Part III. SPECjvm2008
The nano/microbenchmarks are good for coming up with plausible performance model. However, we need to validate the same changes on larger workloads. We also know that the barrier costs might be different in multi-threaded workloads. Having this in mind, we validate the changes with SPECjvm2008, which has the broad set of benchmarks, as well as saturates the system with benchmark copies.
We were only able to have a single run of SPECjvm2008 on two platforms.
ARM
Observations (raw data here):
-
In client mode, all the sub-benchmark scores are within 5% margin from each other, and the overall suite score difference is within 0.01% (
-XX:+AlwaysSafeConstructors
appears slower). Our experience with SPECjvm2008 suggests the very small differences like these can be attributed to measurement noise (more runs needed to rigorously confirm). -
In server mode, all the sub-benchmark scores are within 10% margin from each other, and the overall suite score difference is within 1.5% (
-XX:+AlwaysSafeConstructors
appears slower). The source of the noise are scimark subtests, which are known to exhibit large run-to-run variance. More runs will get us more confidence this is not a regression.
x86
Observations (raw data here):
-
In client mode, all the sub-benchmark scores are within 10% margin from each other, and the overall suite score difference is within 1.5% (
-XX:+AlwaysSafeConstructors
appears slower). Notable outliers are again scimark subtests, which are known to exhibit large run-to-run variance. More runs will get us more confidence this is not a regression. -
In server mode, all the sub-benchmark scores are within 10% margin from each other, the overall suite score difference is within 1% (
-XX:+AlwaysSafeConstructors
appears faster). More runs needed to confirm.
PowerPC
Observations (raw data here):
-
xml.validation
crashed due to the disk failure, no data there -
-server
data is missing, no build available yet -
In client mode, all the sub-benchmark scores are within 2% margin from each other, and the overall suite score difference is within 0.1% (
-XX:+AlwaysSafeConstructors
appears slower). Our experience says it is well below the noise level for this benchmark suite. More runs needed to confirm.
Conclusions and Further Research
So far we have not identified the show-stopper performance issues in extending the final fields memory semantics to all the fields. The major impact is on weakly-ordered ARM and PPC, which require the memory barriers to enforce needed semantics. However, thhe performance difference even on targeted workloads is not devastating. x86 seems immune to enforcing the final fields guarantee for all the objects. Further research is required on larger set of non-targeted workloads. This testing would be simpler once we integrate the experimental option into mainline VM (JDK-8031818).
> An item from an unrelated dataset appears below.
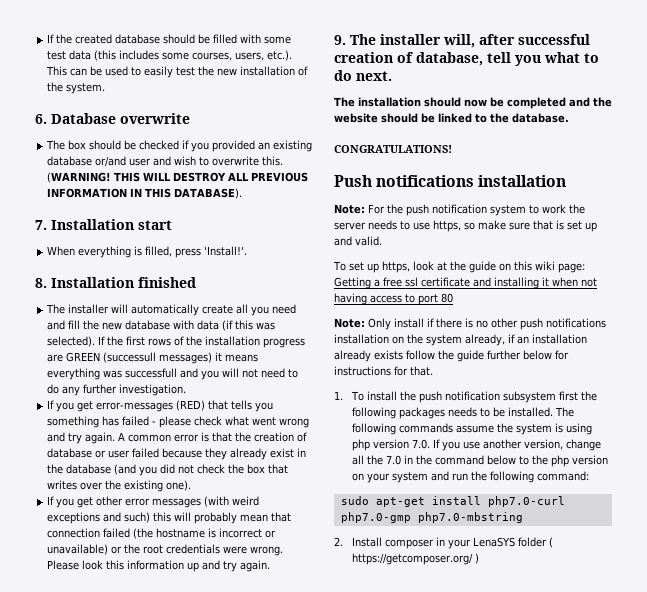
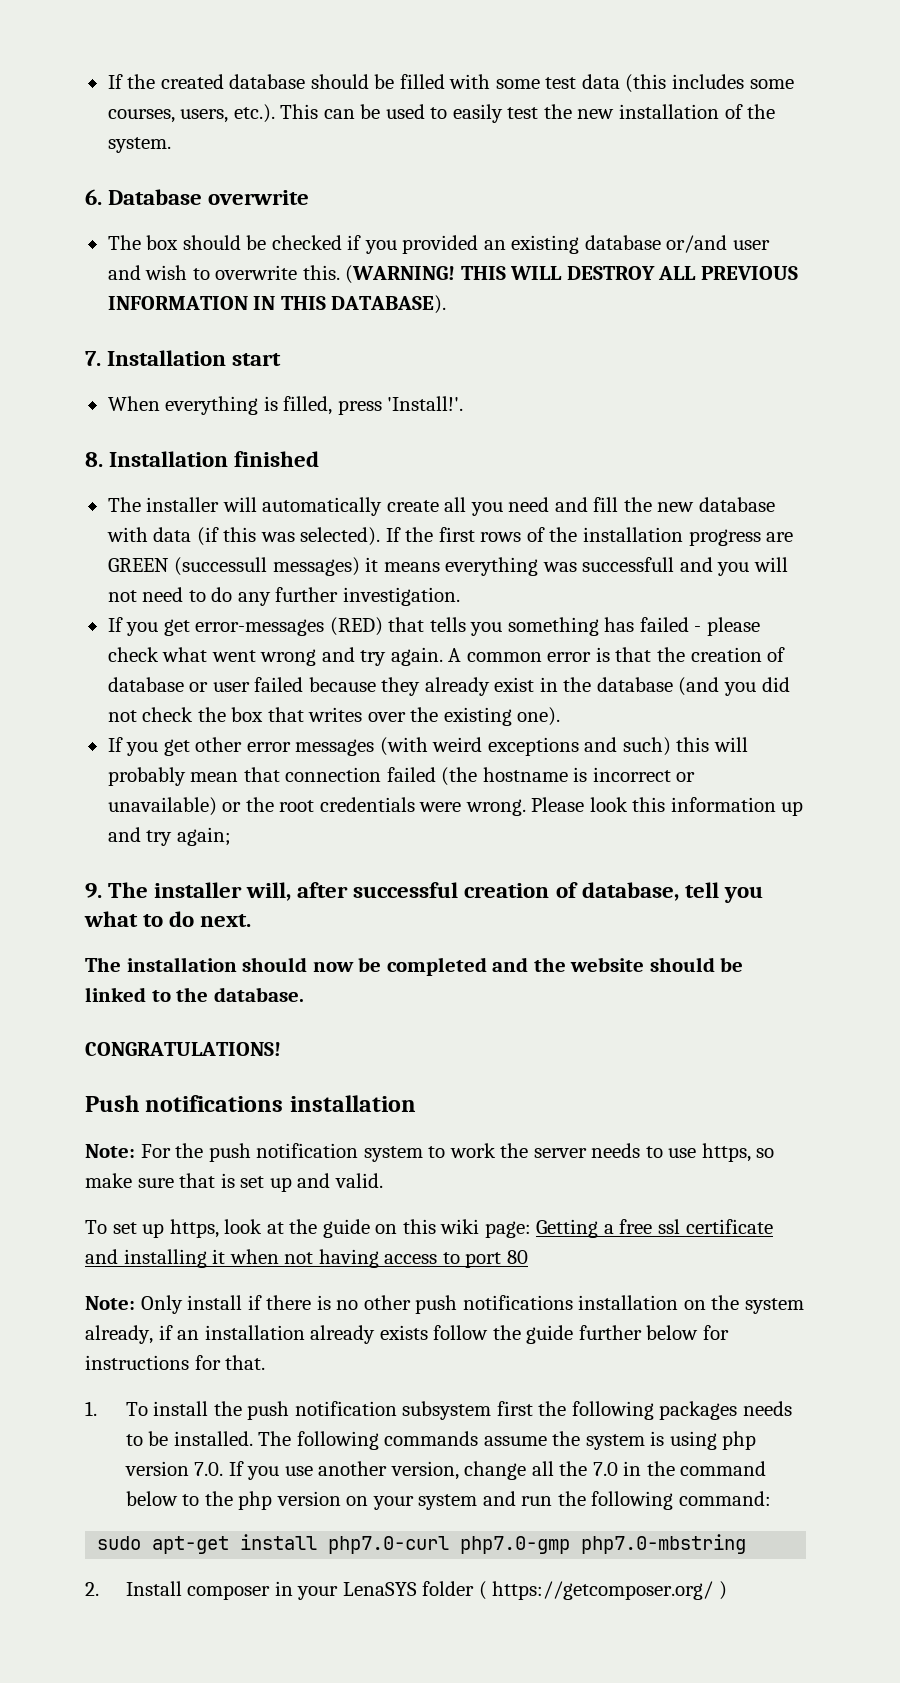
[240,560,271,572] again. -> [176,827,231,846] again;

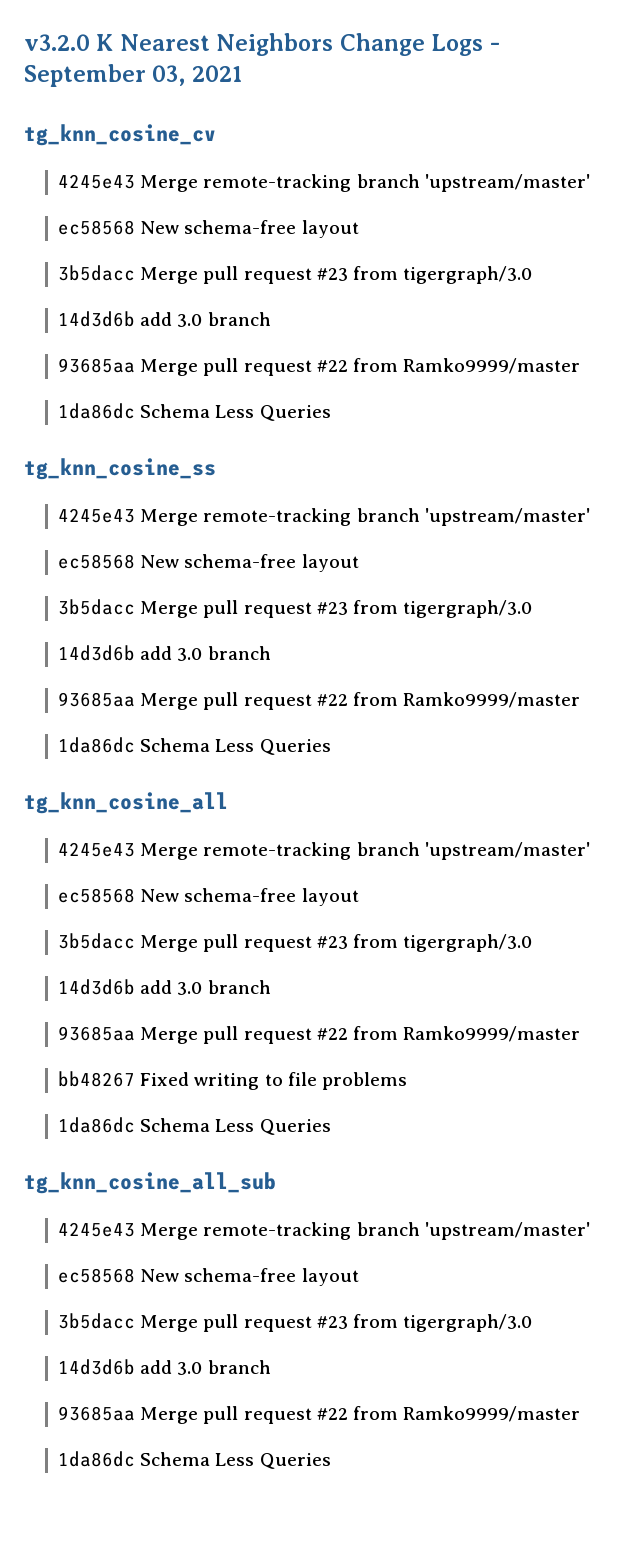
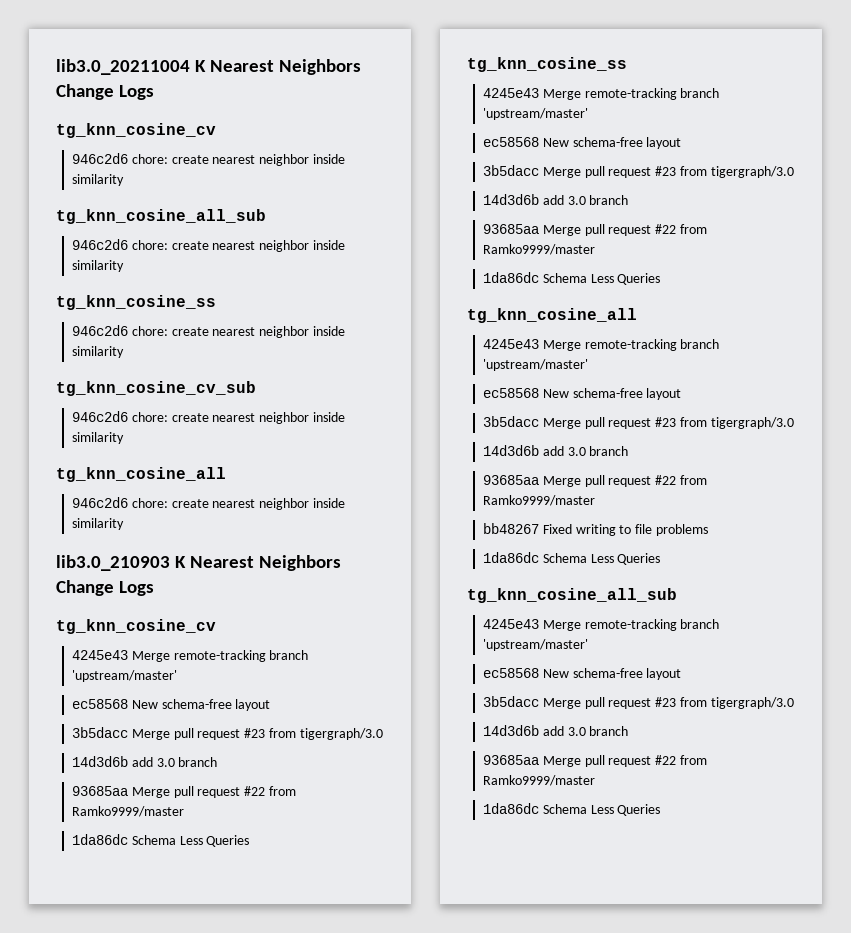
[24,33,500,56] [24,64,242,87] v3.2.0 K Nearest Neighbors Change Logs - September 03, 2021 -> [56,59,362,75] [56,84,155,100] [56,123,216,138] [72,153,345,166] [72,174,125,186] [56,209,266,224] [72,239,345,252] [72,260,125,272] [56,295,216,310] [72,325,345,338] [72,346,125,358] [56,381,256,396] [72,411,345,424] [72,432,125,444] [56,467,226,482] [72,497,345,510] [72,518,125,530] [56,555,342,571] [56,580,155,596] lib3.0_20211004 K Nearest Neighbors Change Logs // tg_knn_cosine_cv // 946c2d6 chore: create nearest neighbor inside similarity // tg_knn_cosine_all_sub // 946c2d6 chore: create nearest neighbor inside similarity // tg_knn_cosine_ss // 946c2d6 chore: create nearest neighbor inside similarity // tg_knn_cosine_cv_sub // 946c2d6 chore: create nearest neighbor inside similarity // tg_knn_cosine_all // 946c2d6 chore: create nearest neighbor inside similarity // lib3.0_210903 K Nearest Neighbors Change Logs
This simple solution of inserting the barriers into constructors during bytecode parsing inherently relies on barrier coalescing in HotSpot. It is more or less easy to coalesce the object metadata barrier with the final barrier (JDK-8032481), which will solve the performance costs for single constructor. The rule of humb: the cost of single constructor barrier is around 10ns; compared with usual allocation costs of ~30-40ns on ARM/PPC. The additional overhead of this barrier was not yet observed on larger workloads (TBD: more, more tests).
It is harder to coalesce the barriers across multiple chained constructor
calls (JDK-8032218).
Targeted tests claim the linear overheads as we get deeper chain of
constructors to call, up to the point where 8 simple chained constructors
can waste around the half of <init>
time executing the barriers. While
targeted benchmarks quantify this effect as important, the performance
data from large workloads does not indicate this is a problem. (TBD: more, more tests).